Погашена лампа. Окна нараспашку. Август сорок первого года дышал тополиным настоем, запахом перегретого асфальта и птичьим пометом.

— Ты после лагеря Лену видел? — глухо спросил Почетков.

— Нет, но она звонила, телефон оставила, сказала, что уезжает на окопы.

— Где телефон, Доватор?

Почетков ушел в коридор и долго говорил по телефону с Лениной мамой. А Юрка заснул прямо на диване и уже не чувствовал, как его укладывали, не слышал громкого звонка и голоса запыхавшегося бойца: «Товарищ лейтенант, вам пакет». Во дворе зацокали копыта и взревел грузовик.

Утром, стоя в синих трусиках у окна, Юрий читал:

«Мировая мама, простите за беспорядок, нам пора. Ваш сын заснул, уложили как сумели. Он хороший парень. Если не возражаете, придем в гости после победы.

Командир эскадрона лейтенант Почетков.
Комвзвода мл. лейтенант Крендель.

Юрка, малыш! Спасибо за ужин. До свидания. Береги маму. Позвони Лене, она должна вернуться через месяц. Расскажи ей, как мы вечеряли. Зажигалка тебе на память. Дыши весело, люби флот, вспоминай конницу и нас тоже».

В конце листа летели кони и поверх профили лейтенанта Почеткова, младшего лейтенанта Кренделя, лица бойцов. Среди них Юрка узнал себя, только у него была не буденовка, а бескозырка.

На краю стола, поблескивая чернью и сталью, лежал небольшой пистолет. Юрка взял его в руки и прицелился в карту, туда, где коричневой кляксой, расползаясь в разные стороны, лежал фашизм, Юрка нажал на курок. Щелчок, и на конце пистолета заплясал узкий прозрачный огонек. Юрка глубоко вздохнул, и впервые с начала войны у него по щекам потекли слезы.

6

По квартире мечется соседка, взмахивая полными руками, повторяет: «Неужели сдадут? Неужели сдадут?» По щекам катятся крупные слезы. Радио сообщило: в одиннадцать часов будет передано правительственное сообщение.

Мать стоит у окна. Три рюкзака, выстроившись по росту, замерли у дверей — может быть, придется уходить пешком. Маленький Юркин, самый большой для папы. Но уже неделю отец круглые сутки на своем автозаводе. Мать смотрит на уцелевшую крышу дома номер восемь, на желтый параллелепипед Дома полярников, смотрит и ничего не говорит. Юрка не выдержал и улизнул из дому.

Город непривычно пуст. По улице Воровского, мимо аптеки, мимо булочной, мимо сапожной мастерской, Юрка вышел на Арбатскую площадь. На углу, у перехода к Художественному кинотеатру, круглые электрические часы. Минутная стрелка застыла перед очередным прыжком. Стрелка прыгнула, и Юрке показалось, что внутри часов маленький пастушонок щелкнул кнутом.

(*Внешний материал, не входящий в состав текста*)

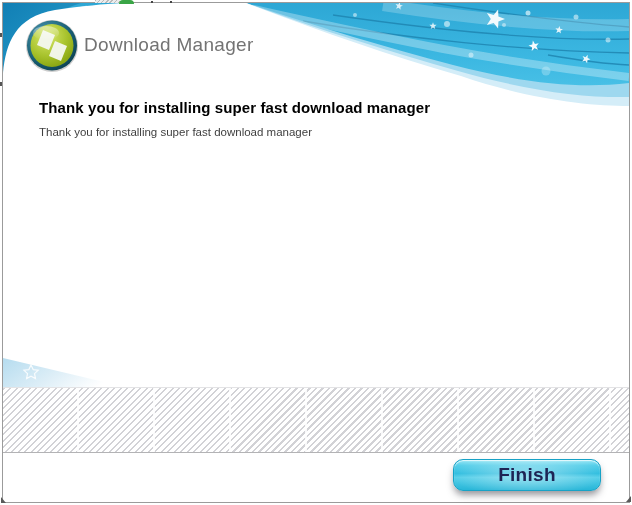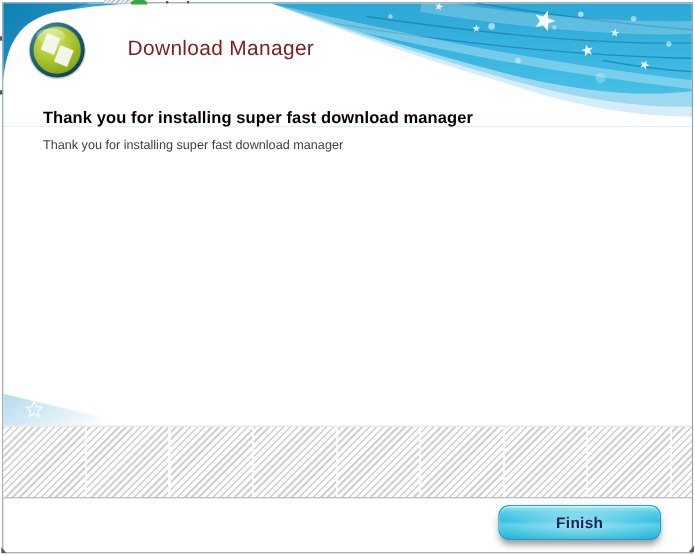"Download Manager" .app-title { color: #7f1d1d -> #737373; margin-left: 32px -> none }
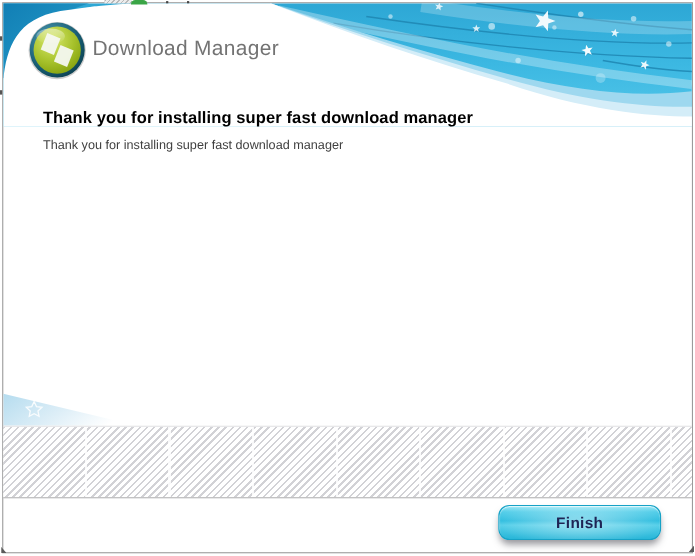"Finish" .finish-btn { font-size: 14px -> 19px }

Мимо пролетела «эмка», набитая вещами и пассажирами, на крыше мачтой отчаянья покачивался фикус. Прошли люди с рюкзаками за плечами. Тяжеловоз процокал копытами посередине площади, повозка на высоких колесах мягко катилась по асфальту. Вожжи держала женщина в белом халате, за ее спиной сидели дети. Женщина, приподымая вожжи, просила:

— Но, но. Ну, пожалуйста, но…

Тяжеловоз, не прибавляя шагу, не обращая внимания на возницу, уходил к Гоголевскому бульвару.

Вдруг откуда-то из переулка на бешеной скорости вывернули два грузовика. В кузове люди в штатском. Разномастные пальто и куртки перехвачены военными портупеями, к портупеям пристегнуты деревянные кобуры маузеров и противотанковые гранаты. Люди стоят, положив руки на плечи друг другу, они словно врублены в кузова машин. Грузовики, чуть притормозив на повороте, ринулись по Арбату куда-то туда, к Киевскому вокзалу. И Юрка пошел посередине мостовой вслед за промелькнувшими машинами.

Асфальт сух, светит солнце. Стоит прохладная осень. День просторен и задумчив. В такие дни уроки в школе кажутся нелепыми, но школы не работали, и уроков не было.

На правой стороне улицы, у магазина игрушек, Юрка остановился. Ветер холодил затылок. За стеклянной дверью качалась картонка: «Открыто». Юрка толкнул дверь.